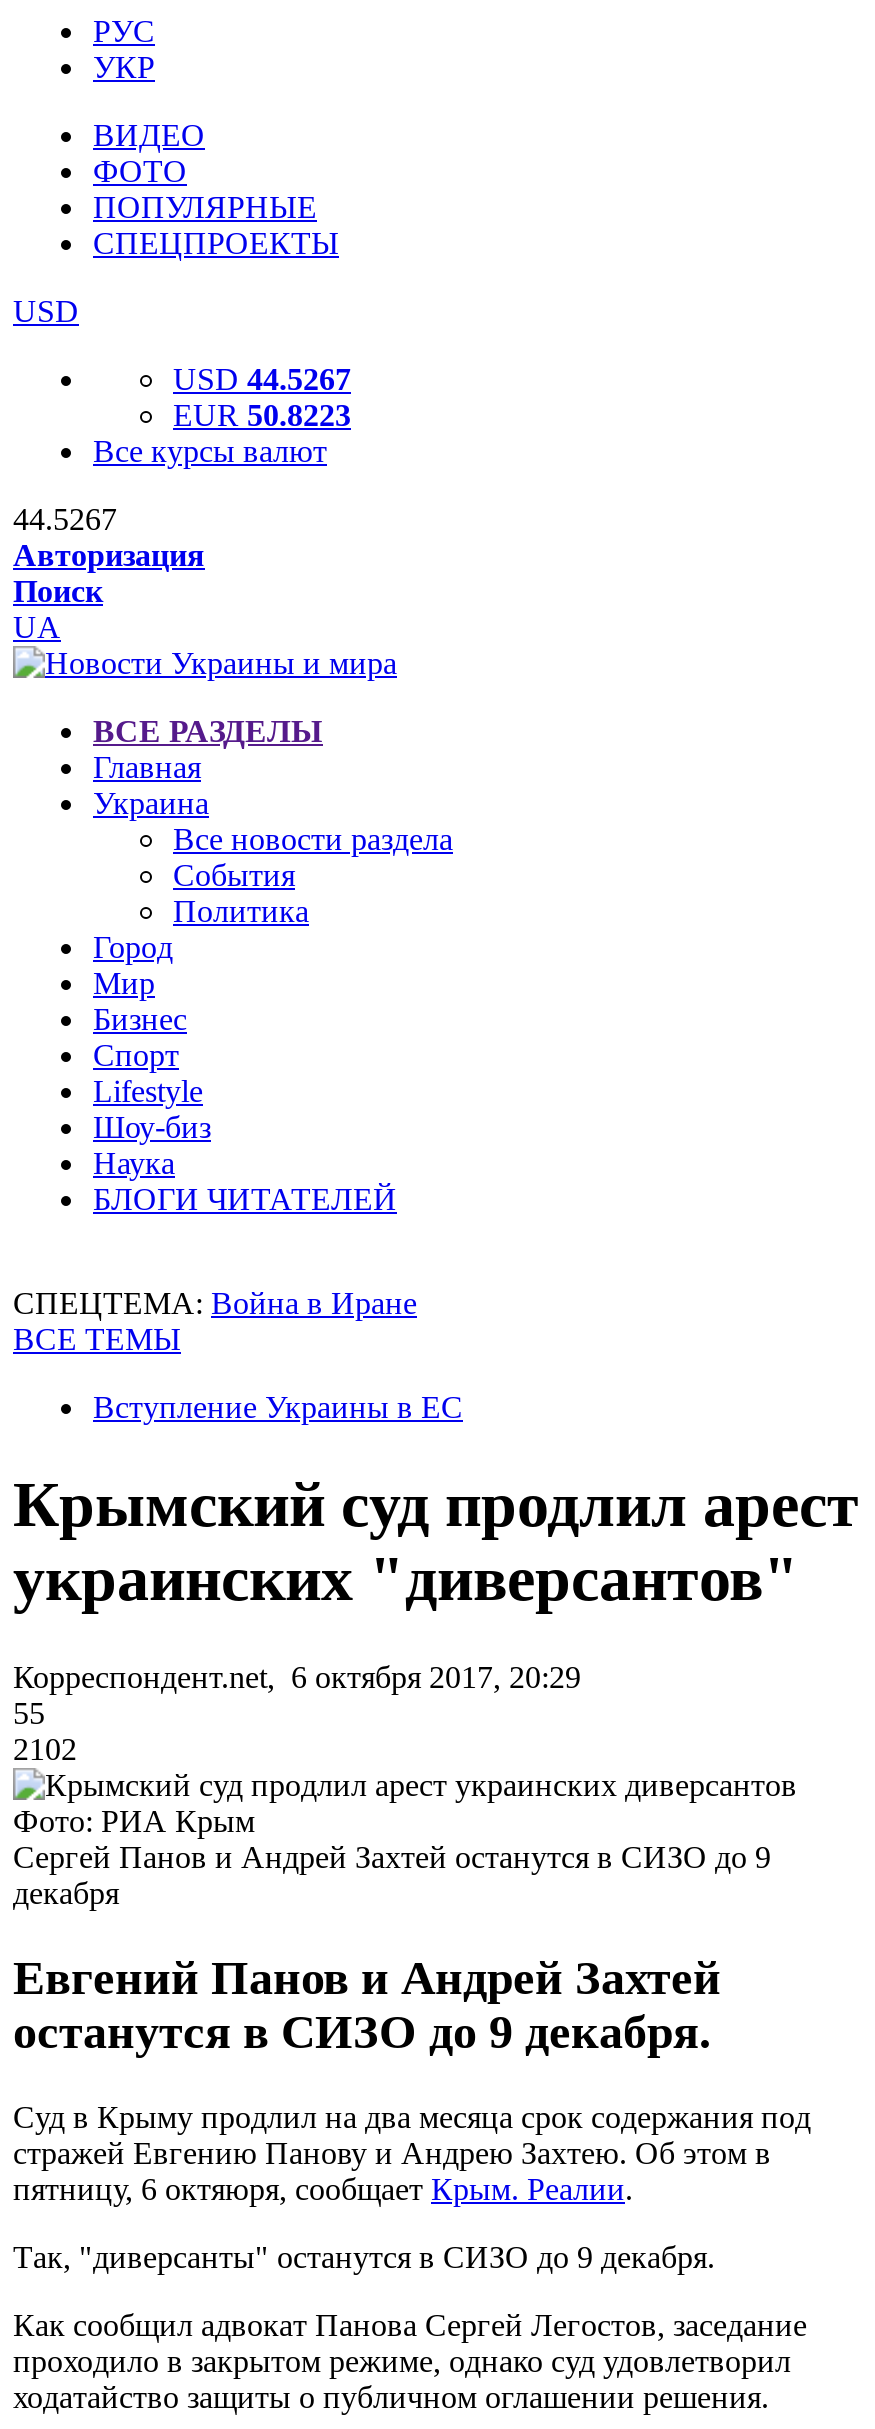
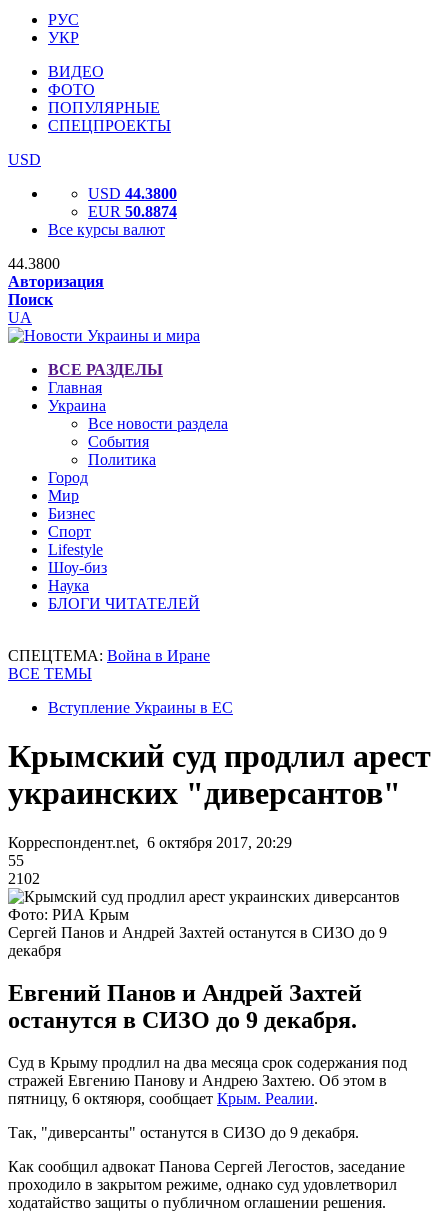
- USD 44.5267
+ USD 44.3800

- EUR 50.8223
+ EUR 50.8874

- 44.5267
+ 44.3800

__Exercise aim__
When you write out the material, keep every line exact and leave out each picture.

__Written response__
- USD 44.5267
+ USD 44.3800

- EUR 50.8223
+ EUR 50.8874

- 44.5267
+ 44.3800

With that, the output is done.